Starting with the line that contains "- With the GPU, it", reproduce each line through the end of the entries exactly as written.

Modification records
:::::

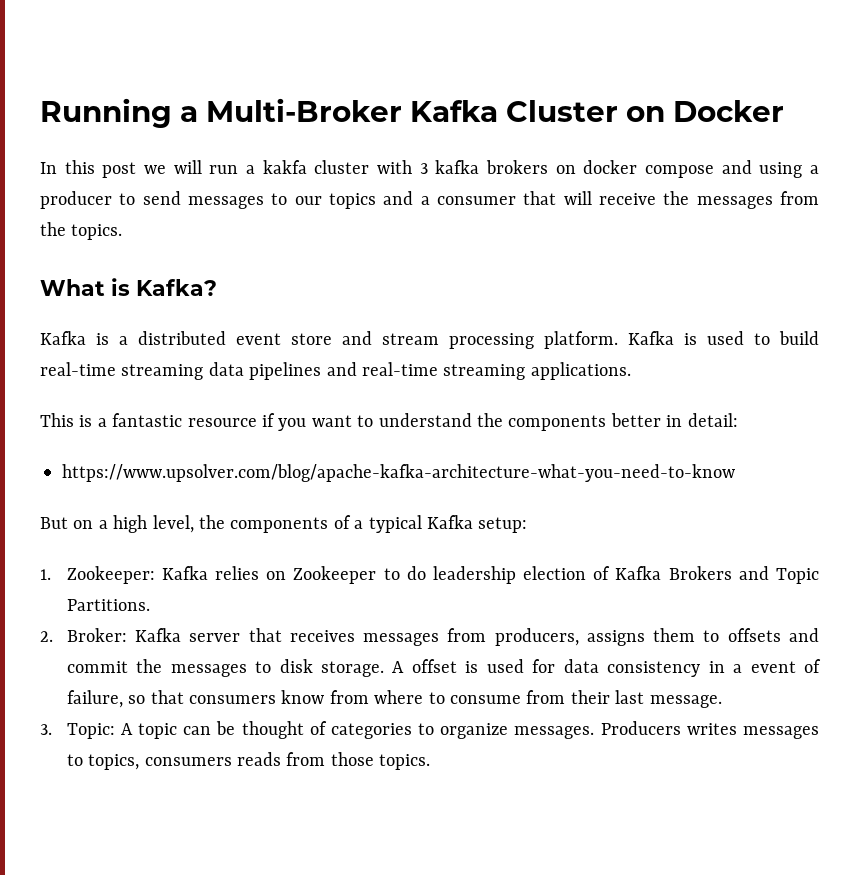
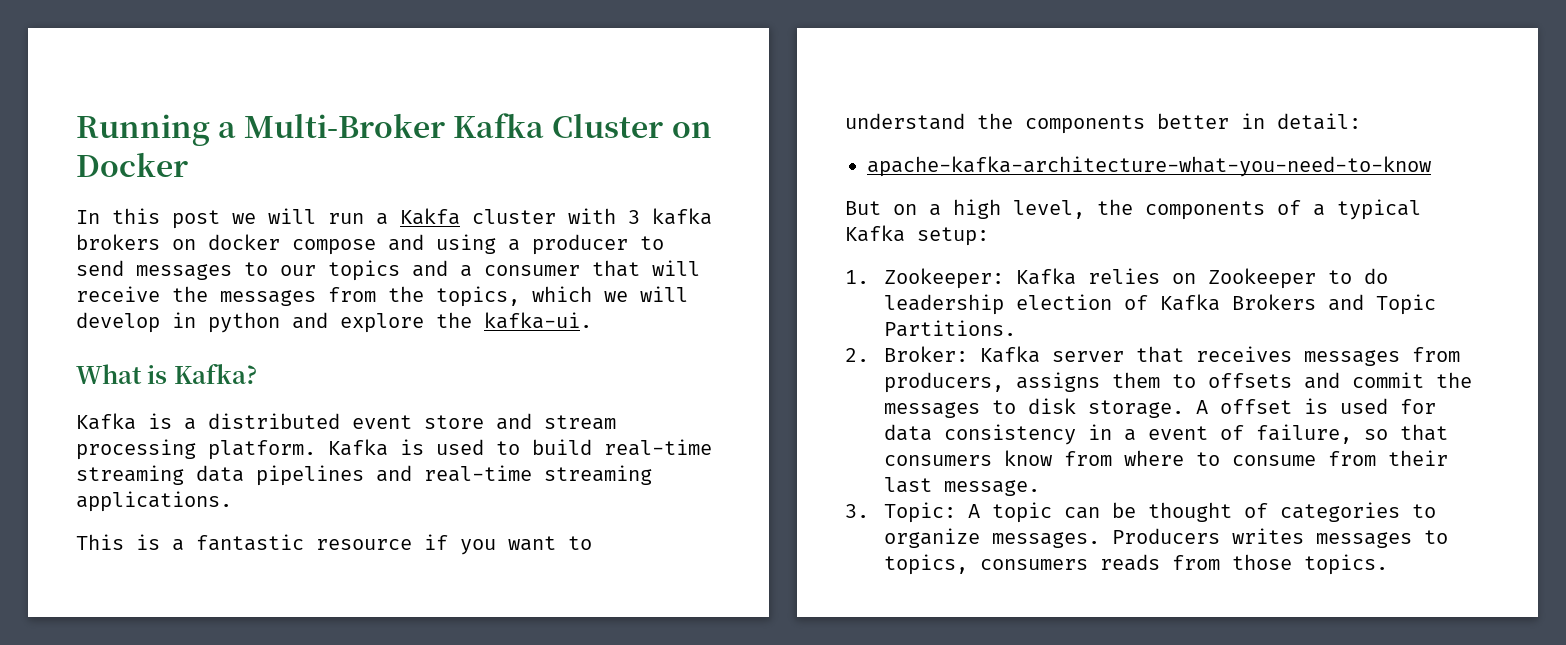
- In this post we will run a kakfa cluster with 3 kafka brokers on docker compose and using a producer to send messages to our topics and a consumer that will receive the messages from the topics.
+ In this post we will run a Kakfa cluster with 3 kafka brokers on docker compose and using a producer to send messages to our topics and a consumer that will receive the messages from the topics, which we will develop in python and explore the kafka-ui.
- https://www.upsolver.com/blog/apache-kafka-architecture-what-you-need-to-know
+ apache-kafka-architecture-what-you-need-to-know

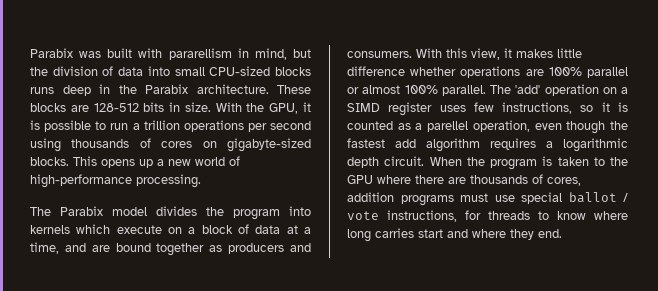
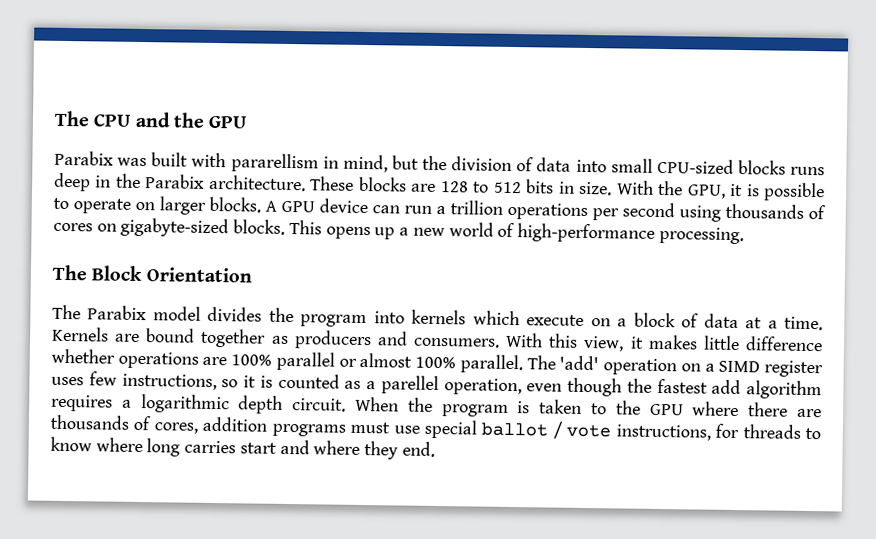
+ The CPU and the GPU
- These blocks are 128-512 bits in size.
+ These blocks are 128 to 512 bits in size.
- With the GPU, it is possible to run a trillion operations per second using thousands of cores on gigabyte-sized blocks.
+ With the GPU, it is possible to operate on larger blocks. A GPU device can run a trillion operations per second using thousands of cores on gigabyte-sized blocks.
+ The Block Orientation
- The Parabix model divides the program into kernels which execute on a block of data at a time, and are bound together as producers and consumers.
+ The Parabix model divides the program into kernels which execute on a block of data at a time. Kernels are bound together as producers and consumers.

:::::

Response area
- With the GPU, it is possible to run a trillion operations per second using thousands of cores on gigabyte-sized blocks.
+ With the GPU, it is possible to operate on larger blocks. A GPU device can run a trillion operations per second using thousands of cores on gigabyte-sized blocks.
+ The Block Orientation
- The Parabix model divides the program into kernels which execute on a block of data at a time, and are bound together as producers and consumers.
+ The Parabix model divides the program into kernels which execute on a block of data at a time. Kernels are bound together as producers and consumers.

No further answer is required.